Press Release |

PRH files Amicus Brief on EMTALA with the Court of Appeals for the Ninth Circuit

On October 22, Physicians for Reproductive Health, represented by Fried, Frank, Harris, Shriver & Jacobson LLP, filed an amicus brief  to the Court of Appeals for the Ninth Circuit detailing how abortion restrictions, including Idaho’s total abortion ban, conflict with physicians’ responsibilities under the federal Emergency Medical Treatment and Labor Act (EMTALA).

PRH President & CEO and ob/gyn in Washington DC Dr. Jamila Perritt along with six other PRH physician advocates from across the country provided their firsthand perspectives.

The brief states:

“Both courts and the medical community repeatedly have recognized that situations arise where ‘stabilizing treatment’ under EMTALA requires termination of a pregnancy. Under EMTALA, hospitals ‘must provide medical care to stabilize all emergency patients,’ including patients requiring abortion care.

“Yet emergency circumstances under EMTALA do not always meet the benchmark set by the Idaho Total Abortion Ban and similar laws, which allow abortion care only if, in that moment, it is ‘necessary to prevent the death’ of the pregnant patient.  Indeed, the State of Idaho admits that if a pregnant patient’s condition could, absent an abortion, result in the loss of an organ or serious medical complications, but not the loss of life, ‘abortions in that case aren’t allowed.’  As demonstrated by the accounts of PRH physicians, such circumstances are not merely hypothetical.  Even when medical conditions and complications are not considered imminently life-threatening, they can have serious consequences to patients’ wellbeing and can become life-threatening if stabilizing intervention is withheld.

Even when medical conditions and complications are not considered imminently life-threatening, they can have serious consequences to patients’ wellbeing and can become life-threatening if stabilizing intervention is withheld.

“Physicians have always understood EMTALA to require the provision of abortion care when it is necessary stabilizing treatment.  The proliferation of state laws criminalizing abortion, however, has created rampant confusion and undue stress for practicing physicians both in Idaho and in states with similar statutes about the physician’s ability to provide this essential stabilizing care when it is not ‘life-saving.’  Rather than simply exercising their medical judgment in emergency situations, physicians are now forced to make a series of challenging—and potentially criminal or career-ending—decisions about how to treat pregnant patients within the confines of the law and their competing moral, professional, and federal medical obligations.

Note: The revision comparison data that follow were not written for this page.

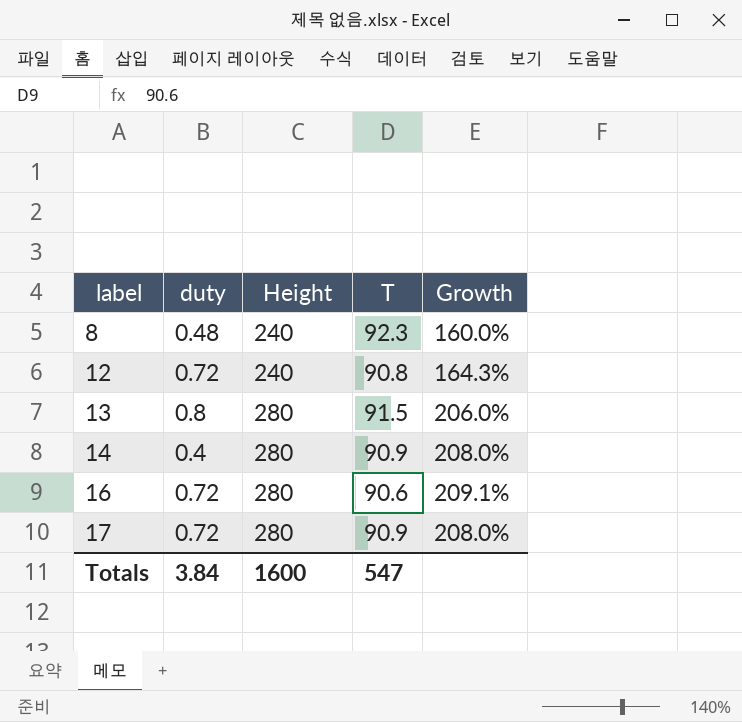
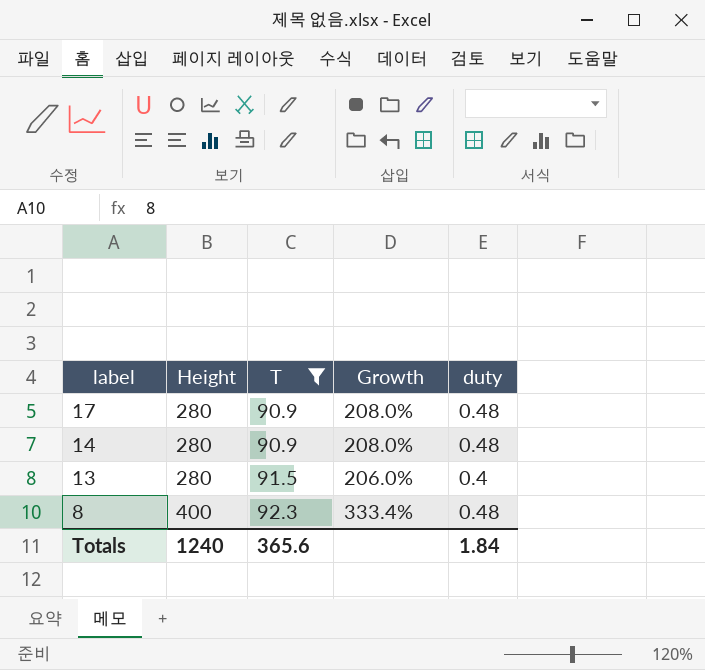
filter: none -> T >= 90.9
row order: label ascending -> label descending
column duty | position: 2 -> 5
17 | duty: 0.72 -> 0.48
14 | duty: 0.4 -> 0.48
13 | duty: 0.8 -> 0.4
8 | Height: 240 -> 400
8 | Growth: 160.0% -> 333.4%
Totals | Height: 1600 -> 1240
Totals | T: 547 -> 365.6
Totals | duty: 3.84 -> 1.84

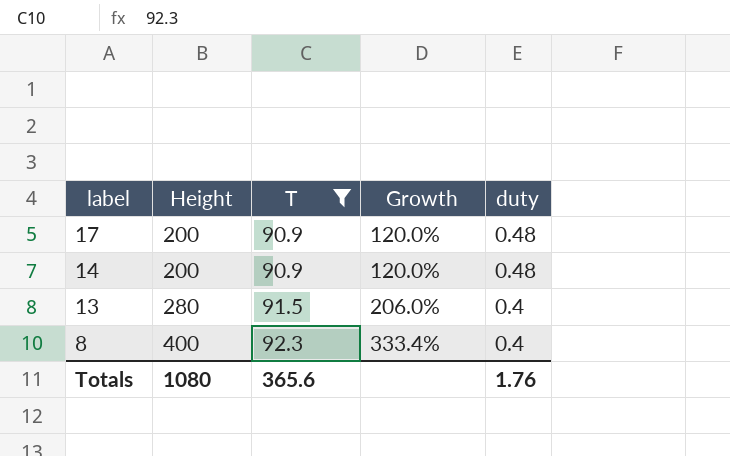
17 | Height: 280 -> 200
17 | Growth: 208.0% -> 120.0%
14 | Height: 280 -> 200
14 | Growth: 208.0% -> 120.0%
8 | duty: 0.48 -> 0.4
Totals | Height: 1240 -> 1080
Totals | duty: 1.84 -> 1.76

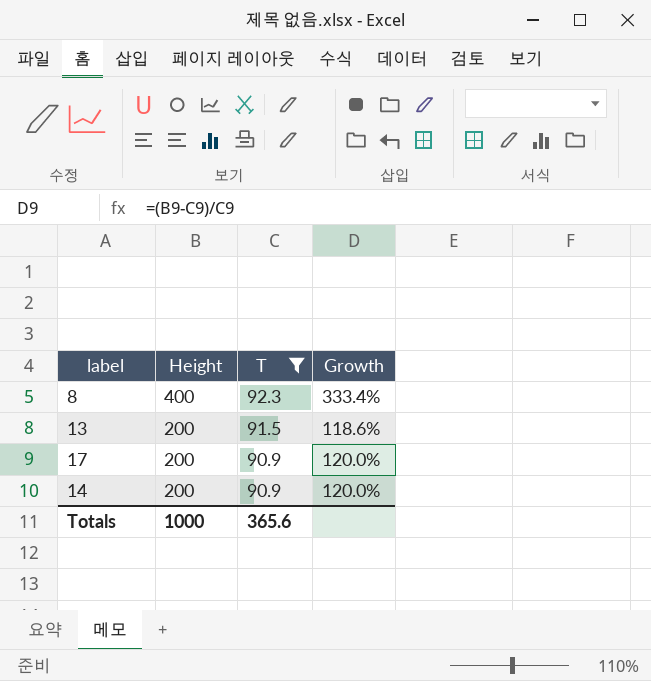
row order: label descending -> Height descending
column duty | position: 5 -> none
13 | Height: 280 -> 200
13 | Growth: 206.0% -> 118.6%
Totals | Height: 1080 -> 1000

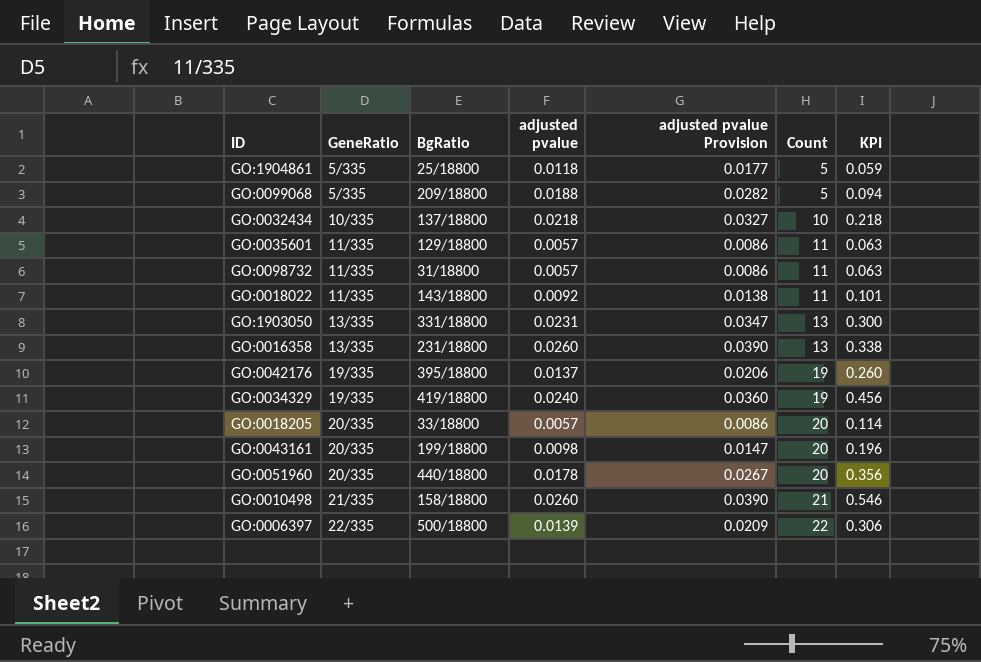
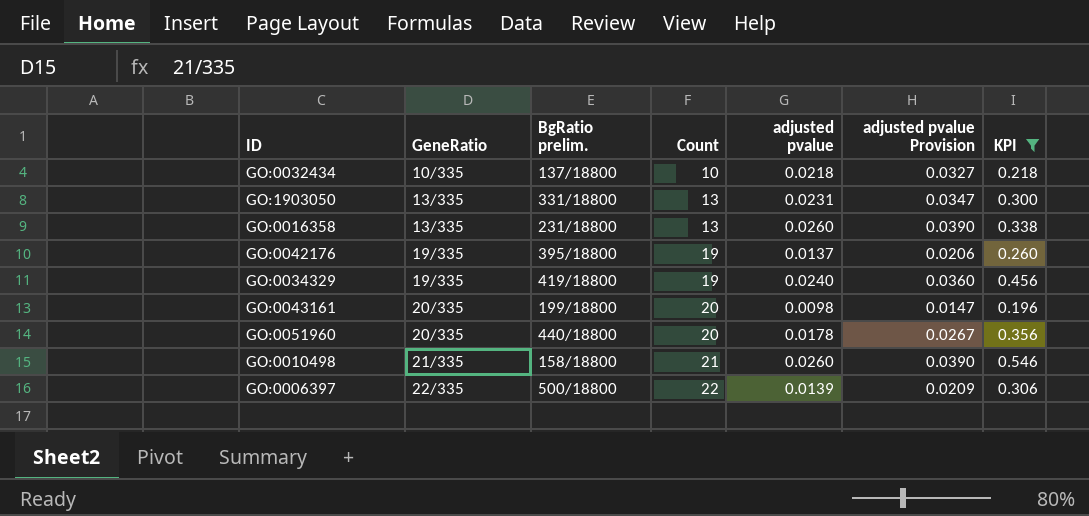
filter: none -> KPI >= 0.196
column name: BgRatio -> BgRatio prelim.
column Count | position: 6 -> 4

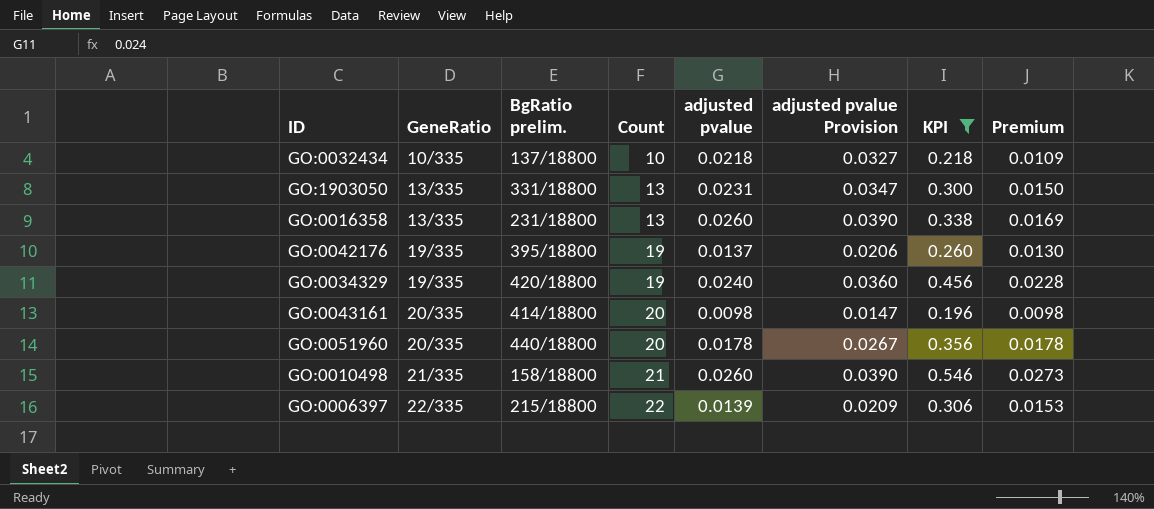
column Premium | formula: none -> [KPI] * 0.05
GO:0034329 | BgRatio prelim.: 419/18800 -> 420/18800
GO:0043161 | BgRatio prelim.: 199/18800 -> 414/18800
GO:0006397 | BgRatio prelim.: 500/18800 -> 215/18800

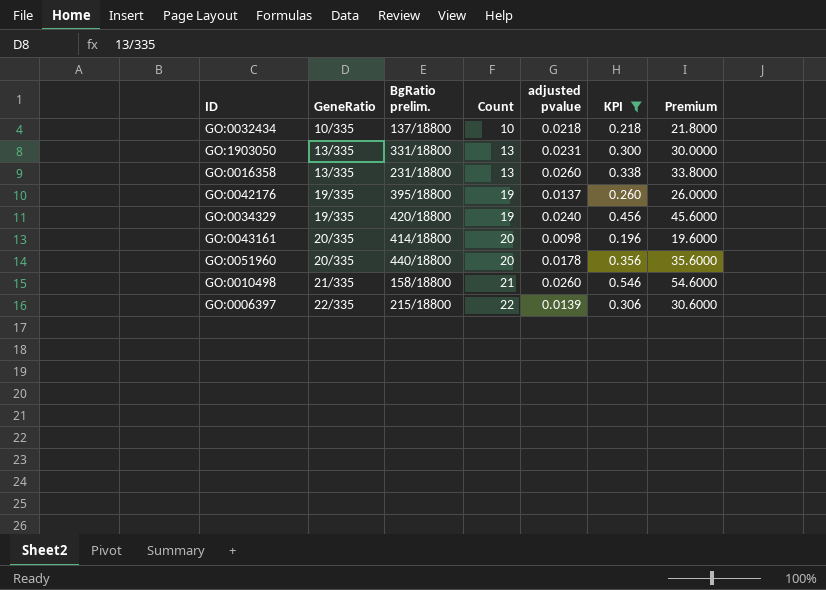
column adjusted pvalue Provision | formula: [adjusted pvalue] * 1.5 -> none
column Premium | formula: [KPI] * 0.05 -> [KPI] * 100

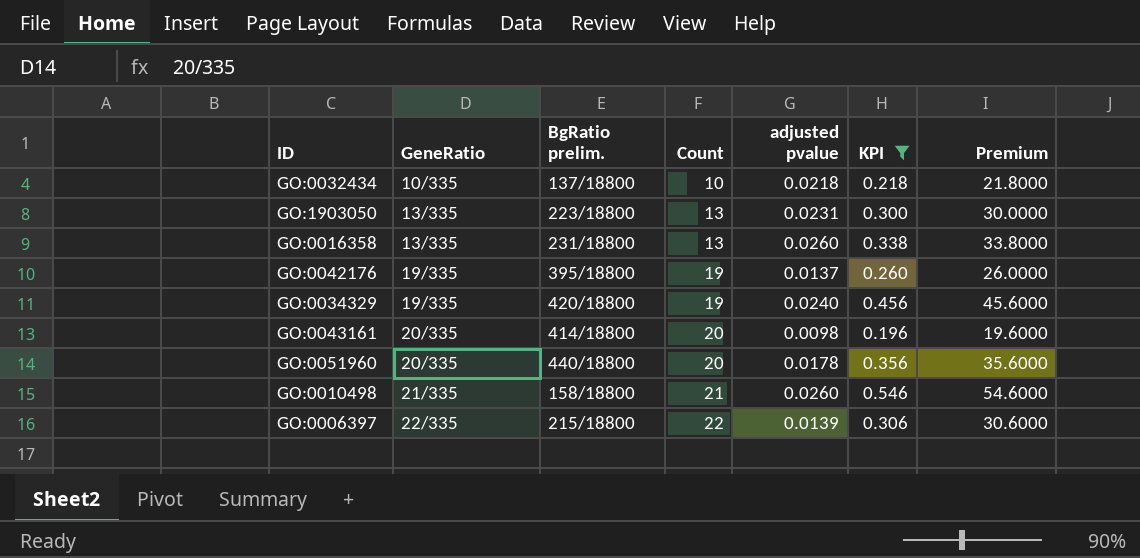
GO:1903050 | BgRatio prelim.: 331/18800 -> 223/18800

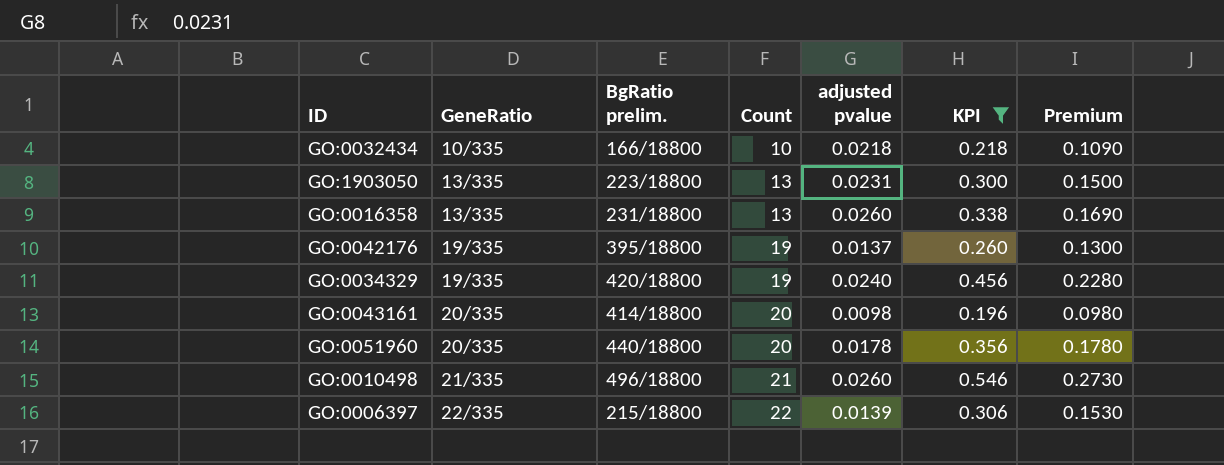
column Premium | formula: [KPI] * 100 -> [KPI] * 0.5
GO:0032434 | BgRatio prelim.: 137/18800 -> 166/18800
GO:0010498 | BgRatio prelim.: 158/18800 -> 496/18800

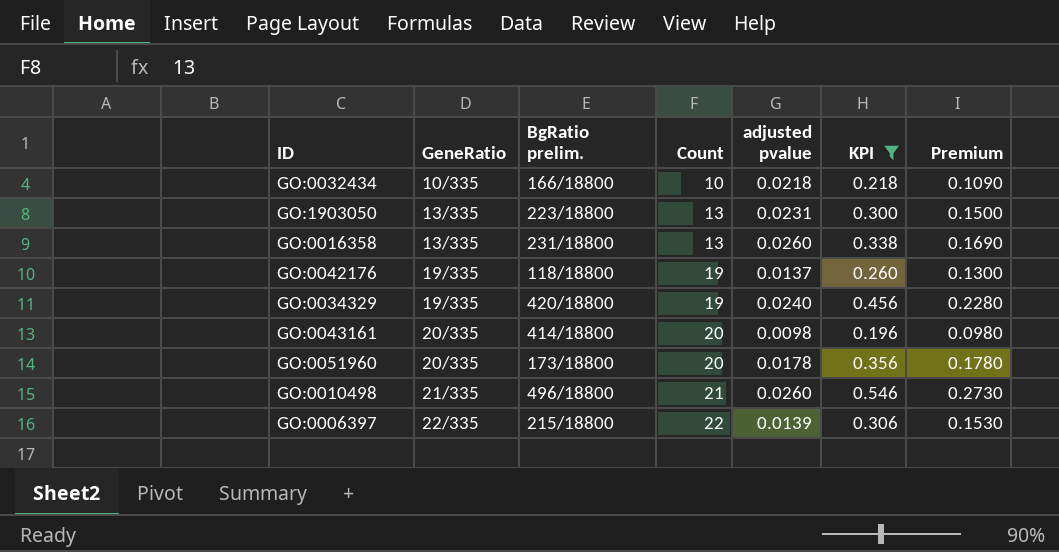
GO:0042176 | BgRatio prelim.: 395/18800 -> 118/18800
GO:0051960 | BgRatio prelim.: 440/18800 -> 173/18800

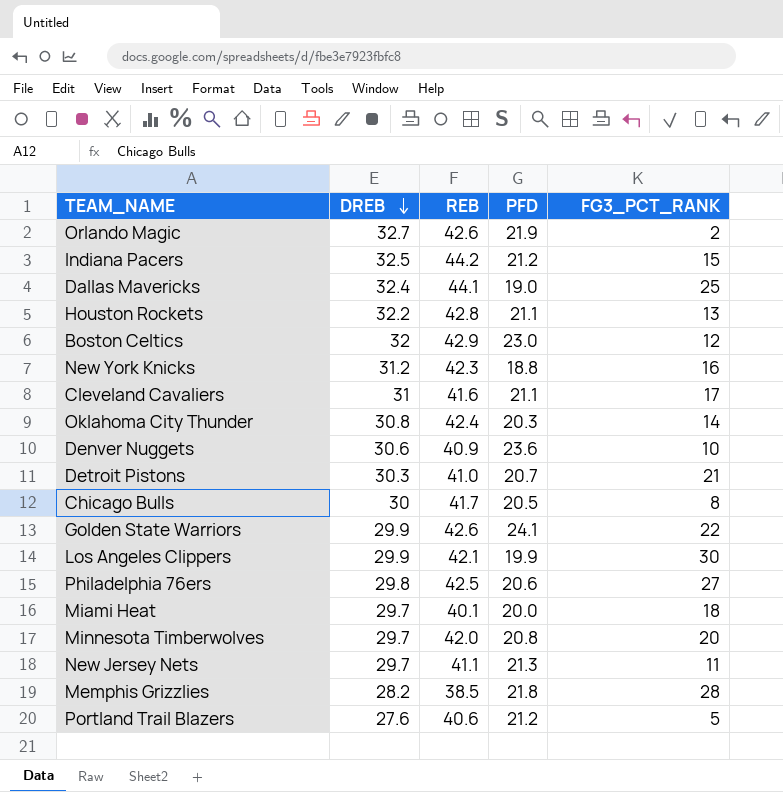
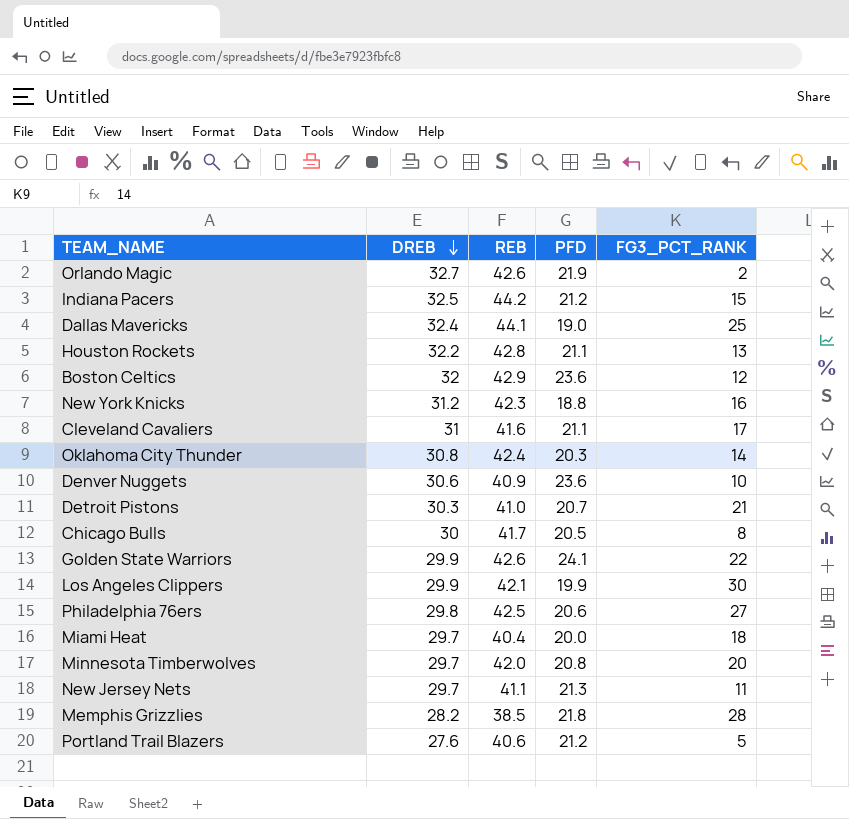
Boston Celtics | PFD: 23.0 -> 23.6
Miami Heat | REB: 40.1 -> 40.4

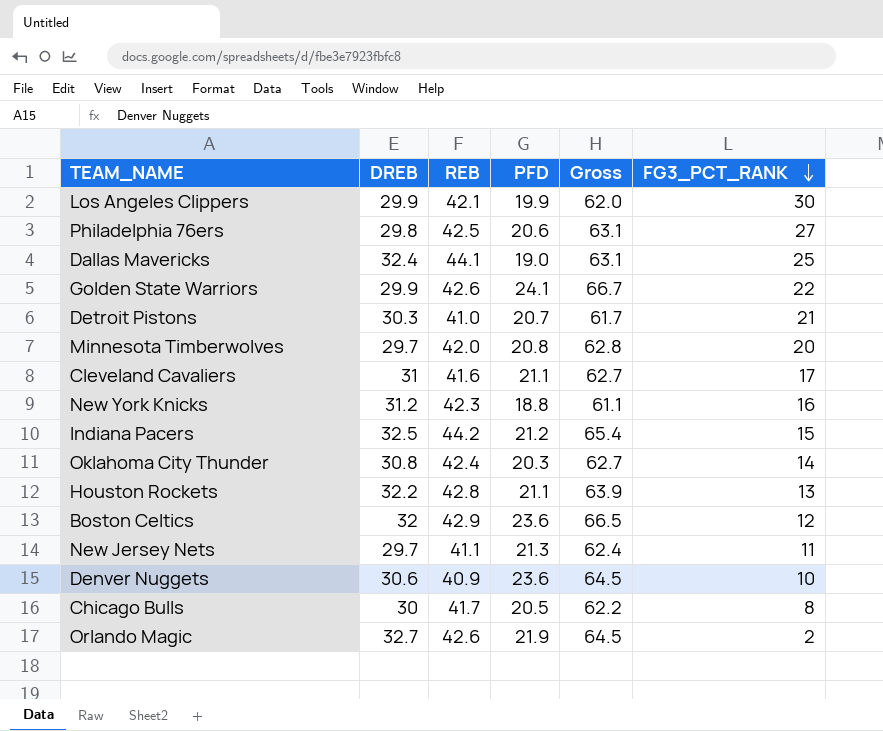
row order: DREB descending -> FG3_PCT_RANK descending
column Gross | formula: none -> [REB] + [PFD]
row Miami Heat: 29.7 | 40.4 | 20.0 | 18 -> none
row Memphis Grizzlies: 28.2 | 38.5 | 21.8 | 28 -> none
row Portland Trail Blazers: 27.6 | 40.6 | 21.2 | 5 -> none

“According to Dr. Jamila Perritt, the President and CEO of PRH, the question is “no longer ‘how should we treat the patient’s medical condition?’ but rather ‘is this person close enough to death to even qualify for treatment?’”  Dr. Perritt explains, “[w]e are hearing from physicians over and over that before they act they are forced to ask the question ‘Is this person sick enough?’”  Such a position is unworkable in practice.”